TranslateMom - Translate Youtube Videos, Get Captions, Subtitles & Accurate Video Translation and Transcription

Field Report · October 29, 2025

Please Stop Using Grok

Putting Grok's video translations to the test

I built @TranslateMom in May 2023, before X rolled out Grok - it's a simple bot that translates videos on the platform to a user's desired language by being tagged (e.g., "@TranslateMom English"). It started as a simple Whisper + Google Translate loop and has grown into a much more elaborate system and my own $2k+ MRR side project with over 100k active users on X.

TranslateMom profile on X highlighting dubbing, captioning, and translation focus

Grok was rolled onto X in March 2025, and has had quite the bumpy road, including spewing out racist comments and calling itself mecha hitler. Despite that, the bot has now become a staple on the platform, with over 61.5 million posts (mostly replies) at the time of this writing

As Grok got smarter, TranslateMom mentions dropped slightly, sometimes replaced with a desperate "@grok is this true?"

So I ran a little experiment: every time someone tagged Grok to translate a video, TranslateMom quietly replied with its own answer too. The goal was to make an objective comparison.

Methodology

Experiment parameters
  • Grok Attack. Check for @grok mentions and anything that includes 'translate' or 'english' or looks vaguely like a translation request
  • Observation window. Sample clips were collected between October 27 and October 29, 2025. This article might be outdated as @grok and @TranslateMom both may have improved since the time writing this.
  • Source Transcript By default, TranslateMom will also provide the source transcript which was used for the translation, but Grok does not do so unless you ask explicitly. Most users don't, and it was reflected in this experiment too.

Results

French Example

Kris Letang’s farewell message in french

Weird behaviour where Grok refuses the request outright, which can be considered a positive since it does not hallucinate an invalid response. Not very helpful for the user, however!

User request
Grok response

TranslateMom

TranslateMom

View source
View transcript
I hope we’ll have fun one last time, it’s the way everyone wants to see you retire, so for me it will be a special moment. You’ve been someone who helped me enormously in my career, so I wish you a lovely evening and we hope we have a great time together one last time. Thank you.

Grok

View response

Sorry, the video doesn't have built-in subtitles, and I couldn't extract the exact French audio transcript from the clip. If you can provide the spoken French text, I'll translate it to English for you!

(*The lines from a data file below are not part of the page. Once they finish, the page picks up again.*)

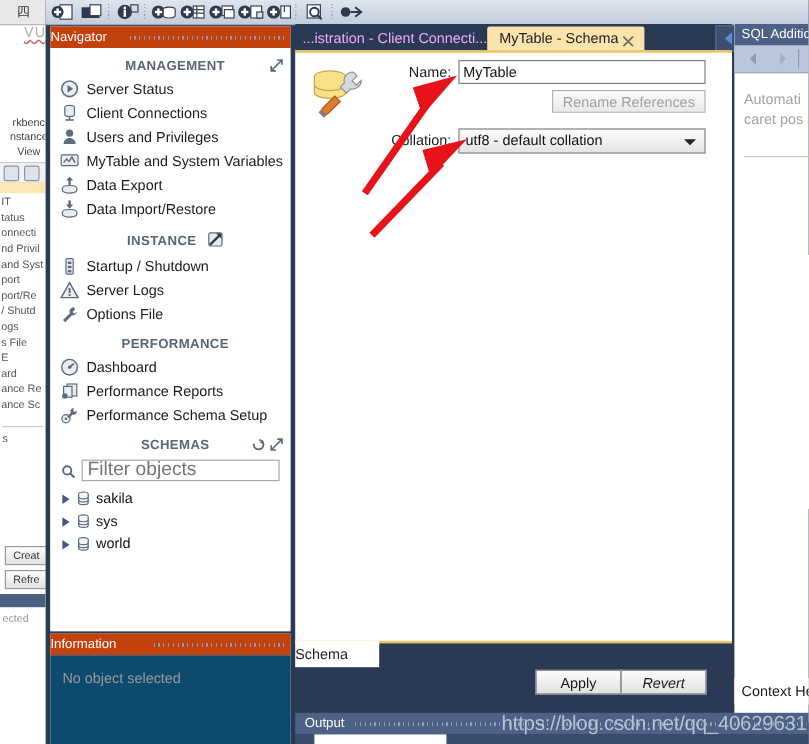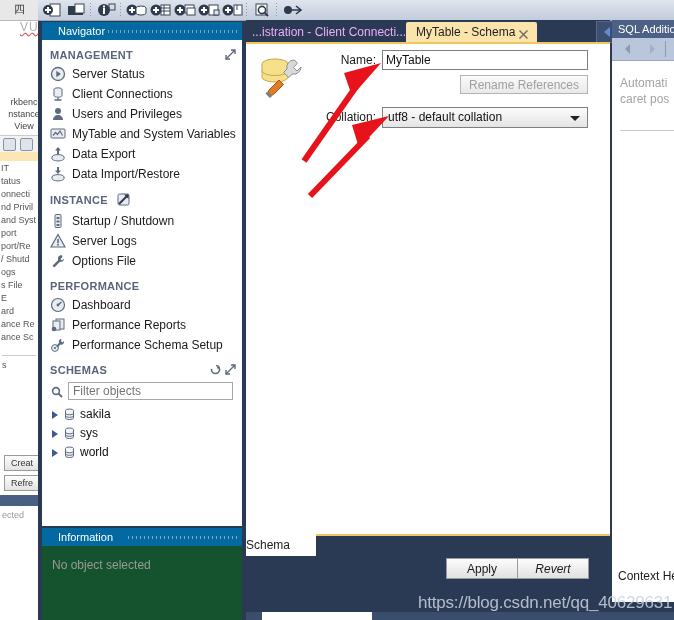--- a/index.html
+++ b/index.html
@@ -28,50 +28,50 @@
   #bg-window .bgsel{position:absolute;left:0;width:38px;height:11px;background:#4a6083;}
   
   #app{position:absolute;left:38px;top:0;width:636px;height:620px;background:#2b3a54;z-index:1;overflow:hidden;}
   
   #toolbar{position:absolute;left:0;top:0;width:636px;height:20px;
     background:linear-gradient(#dfe5ee,#c3ccdb);border-bottom:1px solid #9aa6ba;}
   #toolbar .tb{position:absolute;top:2px;width:22px;height:16px;cursor:default;}
   #toolbar .tsep{position:absolute;top:3px;width:1px;height:14px;
     background:repeating-linear-gradient(#8e99ab 0 1px,transparent 1px 3px);}
   
-  .panel-title{height:18px;background:#0369a1;color:#ffffff;font-size:11px;
-    line-height:18px;padding-left:16px;position:relative;overflow:hidden;}
+  .panel-title{height:18px;background:#c2410c;color:#ffffff;font-size:11px;
+    line-height:18px;padding-left:0;position:relative;overflow:hidden;}
   .panel-title .dots{position:absolute;left:66px;right:4px;top:8px;height:3px;
     background:repeating-linear-gradient(90deg,#8ea0bc 0 1px,transparent 1px 4px);}
   .panel-title.info .dots{left:86px;}
   
   #navigator{position:absolute;left:4px;top:22px;width:200px;height:504px;background:#ffffff;
      border:1px solid #1d2troubles;}
   #navigator{border:0;}
   #nav-body{position:absolute;left:0;top:18px;width:200px;height:486px;background:#fff;overflow:hidden;}
   .nav-group{font-size:11px;font-weight:bold;color:#59657a;letter-spacing:.3px;
-     padding:9px 0 3px 8px;position:relative;}
+     padding:9px 0 3px 8px;position:relative;text-align:center;}
   .nav-group .gbtn{position:absolute;right:6px;top:9px;width:11px;height:11px;}
   .nav-group .gbtn2{position:absolute;right:21px;top:9px;width:11px;height:11px;}
   .nav-item{height:20px;line-height:20px;font-size:12px;color:#1b1b1b;padding-left:30px;
      position:relative;cursor:default;}
   .nav-item .ico{position:absolute;left:8px;top:2px;width:16px;height:16px;}
   
   #filter-row{position:relative;height:22px;margin:2px 0 2px 0;}
   #filter-row .magn{position:absolute;left:9px;top:5px;width:12px;height:12px;}
   #filter-input{position:absolute;left:26px;top:1px;width:165px;height:18px;
-     border:1px solid #a8a8a8;background:#fff;font-size:12px;color:#9a9a9a;
+     border:1px solid #a8a8a8;background:#fff;font-size:16px;color:#9a9a9a;
      padding:4px 4px;box-sizing:border-box;font-family:"Liberation Sans",sans-serif;}
   .schema-item{height:19px;line-height:19px;font-size:12px;color:#111;padding-left:38px;position:relative;cursor:default;}
   .schema-item .tri{position:absolute;left:10px;top:6px;width:0;height:0;
      border-left:6px solid #3d5a8a;border-top:4px solid transparent;border-bottom:4px solid transparent;}
   .schema-item .db{position:absolute;left:21px;top:3px;width:13px;height:13px;}
   
   #information{position:absolute;left:4px;top:528px;width:200px;height:92px;background:#fff;}
-  #info-body{position:absolute;left:0;top:18px;width:200px;height:74px;background:#14532d;}
+  #info-body{position:absolute;left:0;top:18px;width:200px;height:74px;background:#0c4a6e;}
   #info-body .noobj{font-size:12px;color:#9a9a9a;padding:12px 0 0 10px;}
   
   #tabbar{position:absolute;left:208px;top:20px;width:364px;height:22px;background:#2b3a54;}
   .tab{position:absolute;top:2px;height:20px;line-height:20px;font-size:12px;box-sizing:border-box;cursor:default;}
   .tab.inactive{color:#f0abfc;padding:0 6px;}
   .tab.active{background:#fbe3ac;color:#222;border-top-left-radius:2px;border-top-right-radius:2px;padding:0 22px 0 10px;}
   .tab.active .x{position:absolute;right:8px;top:4px;width:11px;height:11px;cursor:pointer;}
   #tabnav{position:absolute;left:558px;top:21px;width:46px;height:20px;background:#3c4f70;border:1px solid #55688c;}
   #tabnav .arr{position:absolute;top:3px;width:14px;height:14px;}
   #editor{position:absolute;left:208px;top:42px;width:364px;height:492px;background:#ffffff;border-bottom:2px solid #f0c75e;}
@@ -542,20 +542,24 @@
       <span class="rsep"></span>
     </div>
     <div id="rp-text">
       <div>Automati</div>
       <div>caret pos</div>
     </div>
     <div id="rp-line"></div>
   </div>
   <div id="ctxhelp">Context Help</div>
 
+  <div id="outputbar">
+    <span class="lbl">Output</span>
+    <span class="dots"></span>
+  </div>
   <div id="outputbody">
     <span class="chip"></span>
   </div>
 </div>
 
 <div id="watermark">https://blog.csdn.net/qq_40629631</div>
 
 <svg id="arrows">
   <g fill="#e8131a">
     <path d="M304 161 L360 81" stroke="#e8131a" stroke-width="6" fill="none"></path>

So why is Grok bad at translating videos?

  1. Actual transcript availability seems to be hit or miss. Sometimes Grok has access auto-generated captions and sometimes it doesn't and it's not clear why.
  2. Hallucination loves high-context prompts. Grok frequently borrowed claims from quote-tweets instead of the audio. If X exposes suggested context, the model absorbs it wholesale.
  3. Sampling video frames might help with translations. While translatemom doesn't currently do this, based on this experiment it might be something we add for the future.
  4. UX matters. Many times, Grok would misinterpret the user's command to translate the video and translate ONLY the post's text instead. In a traditional UI or with a specialized bot like @TranslateMom this won't happen

Mistranslation as Misinformation

Having run TranslateMom for nearly two years, I've noticed a troubling political trend: people intentionally misquoting those they politically disagree with by uploading videos alongside misleading translations, like quoting someone as saying "We must eat the poor," when they're actually sharing a soup recipe in Arabic.

Fighting misinformation online has never been more critical, and unfortunately, tools like Grok are easily manipulated for this purpose.

Until then, please stop only using "@grok translate this". @TranslateMom is not perfect either, but it will get you further to the truth, and using multiple sources of translations will get you a clearer picture. Better yet, ask a real human who knows the language!